(Beginning of Data to use)
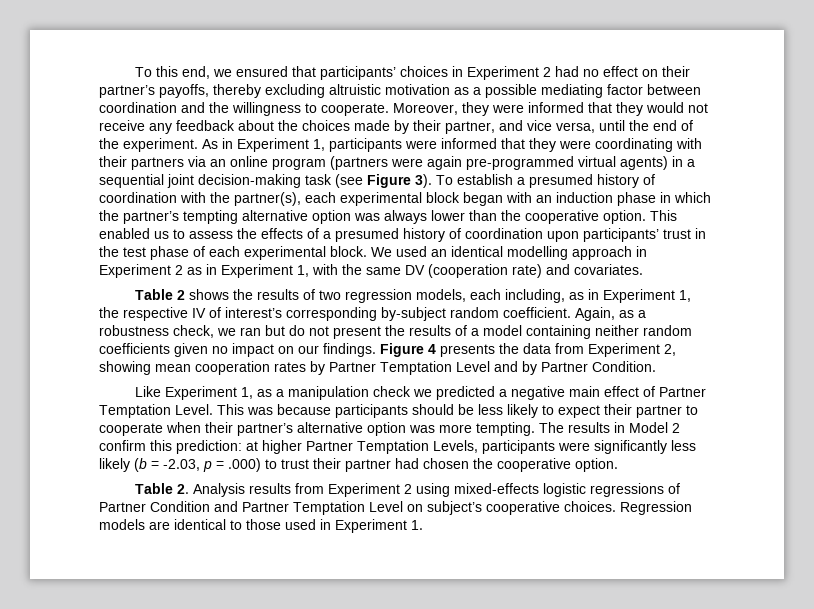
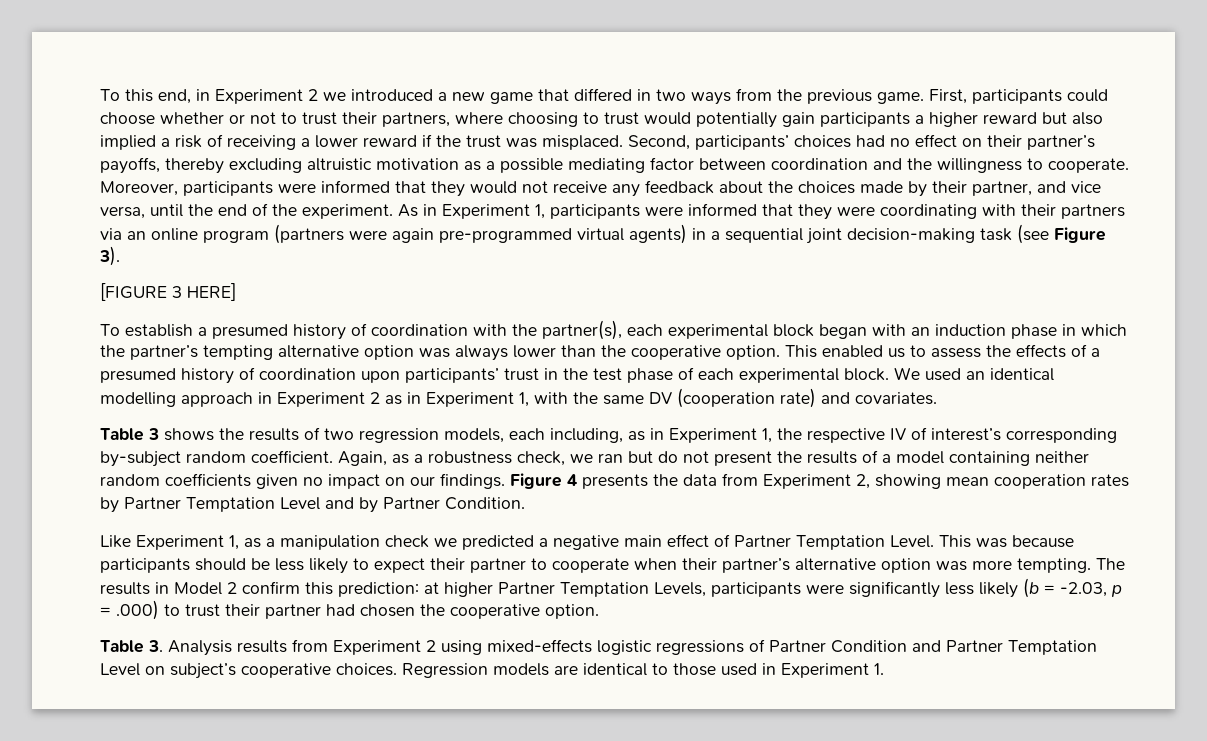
- To this end, we ensured that participants’ choices in Experiment 2 had no effect on their partner’s payoffs, thereby excluding altruistic motivation as a possible mediating factor between coordination and the willingness to cooperate.
+ To this end, in Experiment 2 we introduced a new game that differed in two ways from the previous game. First, participants could choose whether or not to trust their partners, where choosing to trust would potentially gain participants a higher reward but also implied a risk of receiving a lower reward if the trust was misplaced. Second, participants’ choices had no effect on their partner’s payoffs, thereby excluding altruistic motivation as a possible mediating factor between coordination and the willingness to cooperate.
- Moreover, they were informed that they would not receive any feedback about the choices made by their partner, and vice versa, until the end of the experiment.
+ Moreover, participants were informed that they would not receive any feedback about the choices made by their partner, and vice versa, until the end of the experiment.
- As in Experiment 1, participants were informed that they were coordinating with their partners via an online program (partners were again pre-programmed virtual agents) in a sequential joint decision-making task (see Figure 3). To establish a presumed history of coordination with the partner(s), each experimental block began with an induction phase in which the partner’s tempting alternative option was always lower than the cooperative option.
+ As in Experiment 1, participants were informed that they were coordinating with their partners via an online program (partners were again pre-programmed virtual agents) in a sequential joint decision-making task (see Figure 3).
+ [FIGURE 3 HERE]
+ To establish a presumed history of coordination with the partner(s), each experimental block began with an induction phase in which the partner’s tempting alternative option was always lower than the cooperative option.
- Table 2 shows the results of two regression models, each including, as in Experiment 1, the respective IV of interest’s corresponding by-subject random coefficient.
+ Table 3 shows the results of two regression models, each including, as in Experiment 1, the respective IV of interest’s corresponding by-subject random coefficient.
- Table 2. Analysis results from Experiment 2 using mixed-effects logistic regressions of Partner Condition and Partner Temptation Level on subject’s cooperative choices.
+ Table 3. Analysis results from Experiment 2 using mixed-effects logistic regressions of Partner Condition and Partner Temptation Level on subject’s cooperative choices.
(End of Data to use)
Taking the material above, extract exactly and only the lines from the line with "- Moreover, they" to the line with "[FIGURE 3 HERE]", inclusive of both.

- Moreover, they were informed that they would not receive any feedback about the choices made by their partner, and vice versa, until the end of the experiment.
+ Moreover, participants were informed that they would not receive any feedback about the choices made by their partner, and vice versa, until the end of the experiment.
- As in Experiment 1, participants were informed that they were coordinating with their partners via an online program (partners were again pre-programmed virtual agents) in a sequential joint decision-making task (see Figure 3). To establish a presumed history of coordination with the partner(s), each experimental block began with an induction phase in which the partner’s tempting alternative option was always lower than the cooperative option.
+ As in Experiment 1, participants were informed that they were coordinating with their partners via an online program (partners were again pre-programmed virtual agents) in a sequential joint decision-making task (see Figure 3).
+ [FIGURE 3 HERE]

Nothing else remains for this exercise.